GG&B Wins Big at the California Supreme Court
Ramirez v. Nelson, 44 Cal.4th 908 (2008)

Thomas and Vivian Nelson own a charming home in Ventura, California.  In 2002, they retained Julian’s Tree Service to trim several trees in their back yard.  One tree extended up near Edison’s high-tension power lines.  Edison periodically trimmed the tree near its line.  Julian had worked for the Nelsons and several other homes in the neighborhood, but no one knew he was an unlicensed tree-trimming contractor, contrary to California’s business regulations.

With his own tools and without the Nelsons’ supervision, Julian instructed his employee, Flores, to trim the tree near the power lines.  Flores apparently contacted the power line with his pole saw, and was electrocuted.  Flores’ family sued the Nelsons for wrongful death.

Flores’ family at trial asked the court to instruct the jury that the Nelsons were negligent per se for violating California Penal Code § 385, which makes an employer criminally liable for instructing an employee to work near power lines.
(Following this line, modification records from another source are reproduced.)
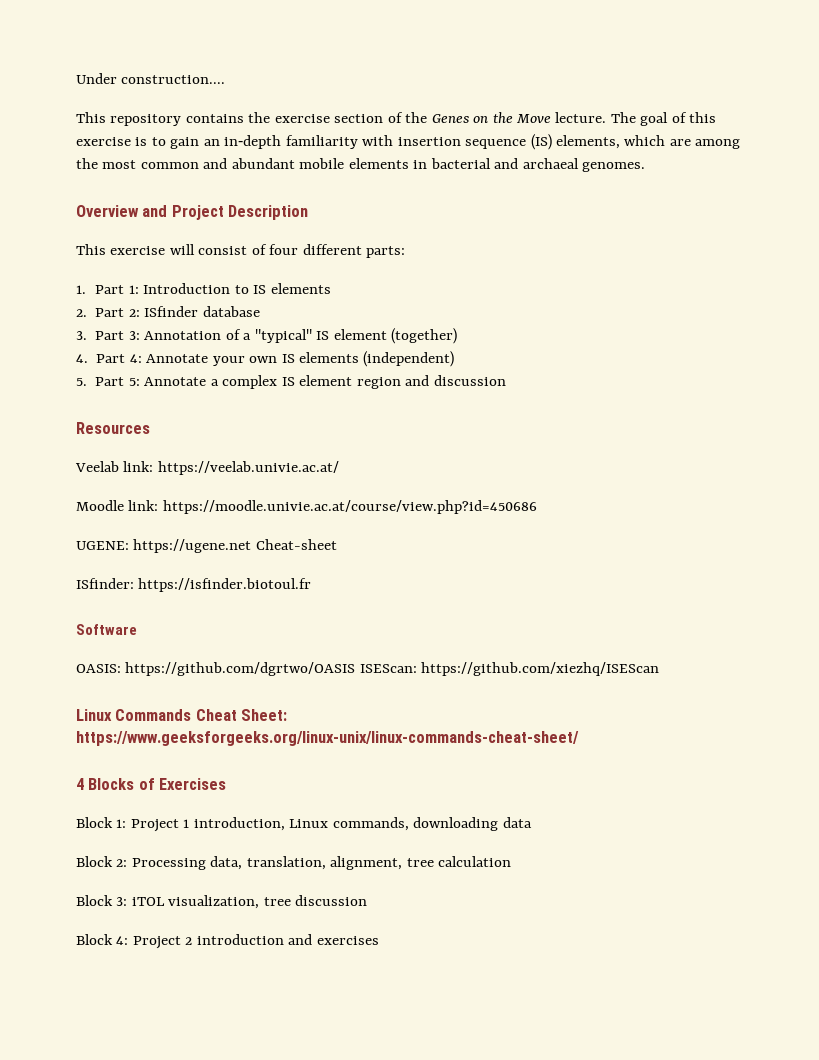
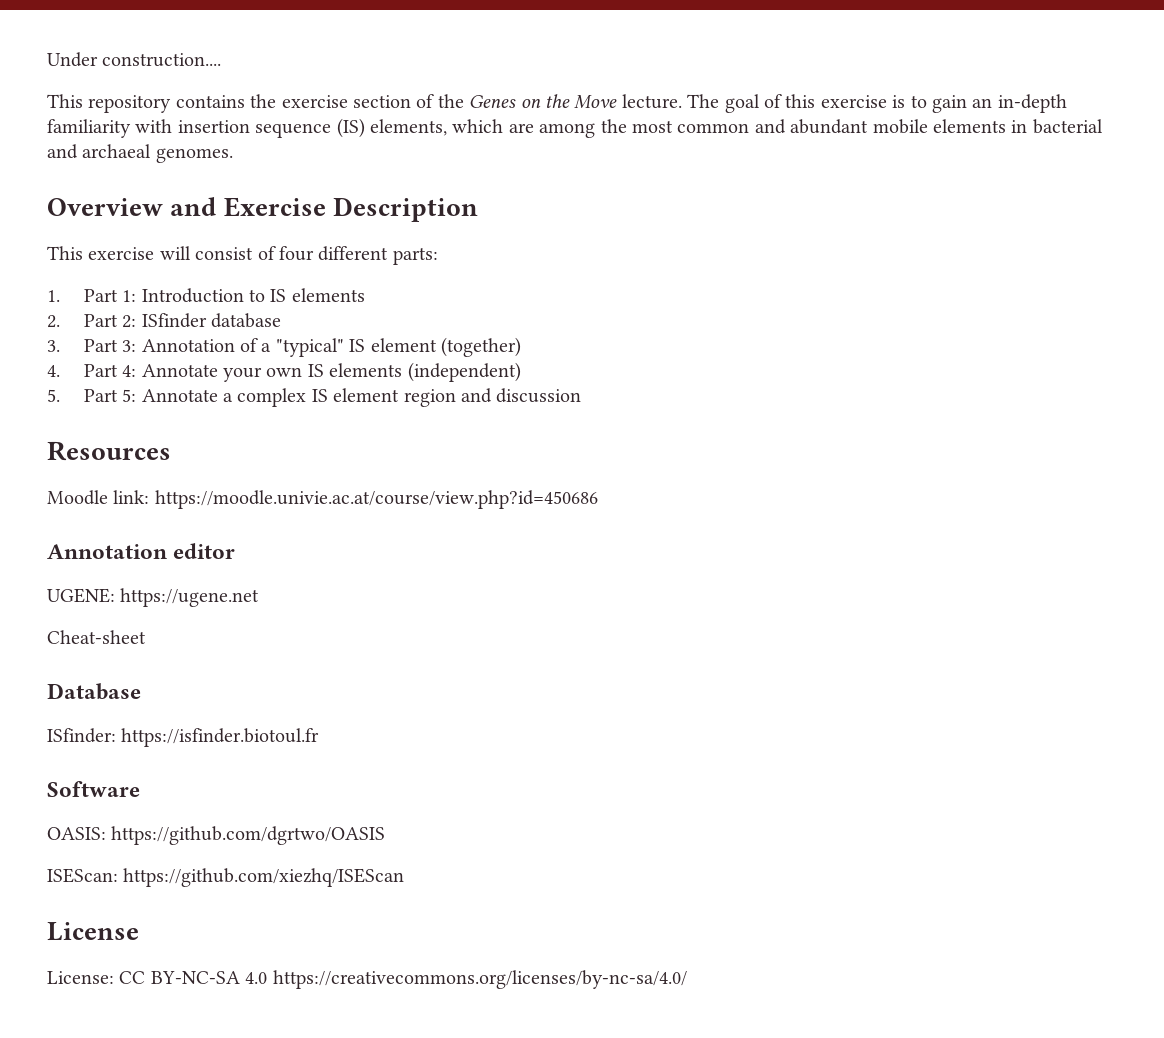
- Overview and Project Description
+ Overview and Exercise Description
- Veelab link: https://veelab.univie.ac.at/
+ Annotation editor
- UGENE: https://ugene.net Cheat-sheet
+ UGENE: https://ugene.net
+ Cheat-sheet
+ Database
- OASIS: https://github.com/dgrtwo/OASIS ISEScan: https://github.com/xiezhq/ISEScan
+ OASIS: https://github.com/dgrtwo/OASIS
+ ISEScan: https://github.com/xiezhq/ISEScan
- Linux Commands Cheat Sheet: https://www.geeksforgeeks.org/linux-unix/linux-commands-cheat-sheet/
- 4 Blocks of Exercises
- Block 1: Project 1 introduction, Linux commands, downloading data
- Block 2: Processing data, translation, alignment, tree calculation
- Block 3: iTOL visualization, tree discussion
- Block 4: Project 2 introduction and exercises
+ License
+ License: CC BY-NC-SA 4.0 https://creativecommons.org/licenses/by-nc-sa/4.0/

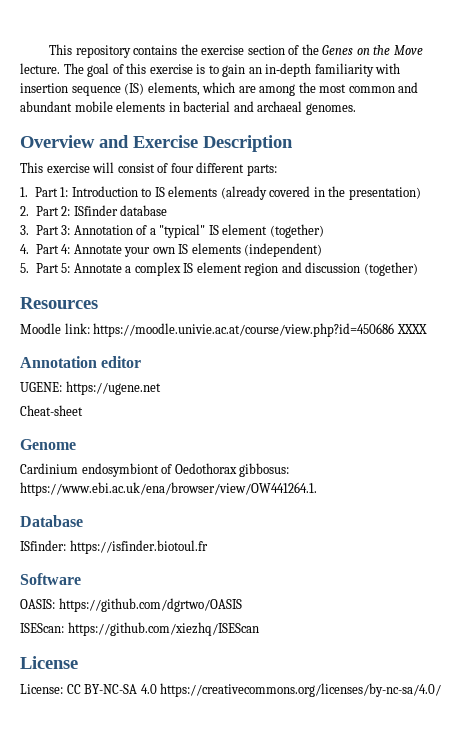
- Under construction....
- 1. Part 1: Introduction to IS elements
+ 1. Part 1: Introduction to IS elements (already covered in the presentation)
- 5. Part 5: Annotate a complex IS element region and discussion
+ 5. Part 5: Annotate a complex IS element region and discussion (together)
- Moodle link: https://moodle.univie.ac.at/course/view.php?id=450686
+ Moodle link: https://moodle.univie.ac.at/course/view.php?id=450686 XXXX
+ Genome
+ Cardinium endosymbiont of Oedothorax gibbosus: https://www.ebi.ac.uk/ena/browser/view/OW441264.1.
The trial court refused, and the jury found the Nelsons not liable for Flores’ wrongful death.  Flores' family appealed the case.

The Court of Appeal reversed the judgment for the Nelsons, believing that since Julian was unlicensed, Flores became the Nelsons’ employee by operation of law.  As Flores’ employer, the court held that the Nelsons were negligent per se.

The Nelsons’ insurer asked GG&B to seek California Supreme Court review of the case. On August 4, 2008, GG&B's Lance Orloff delivered a big win for the Nelsons and the homeowner-insurance industry as the Supreme Court reversed the Court of Appeal, reinstated the Nelsons’ defense judgment, and held that California homeowners may not be held negligent per se for violating laws and regulations intended to protect employees.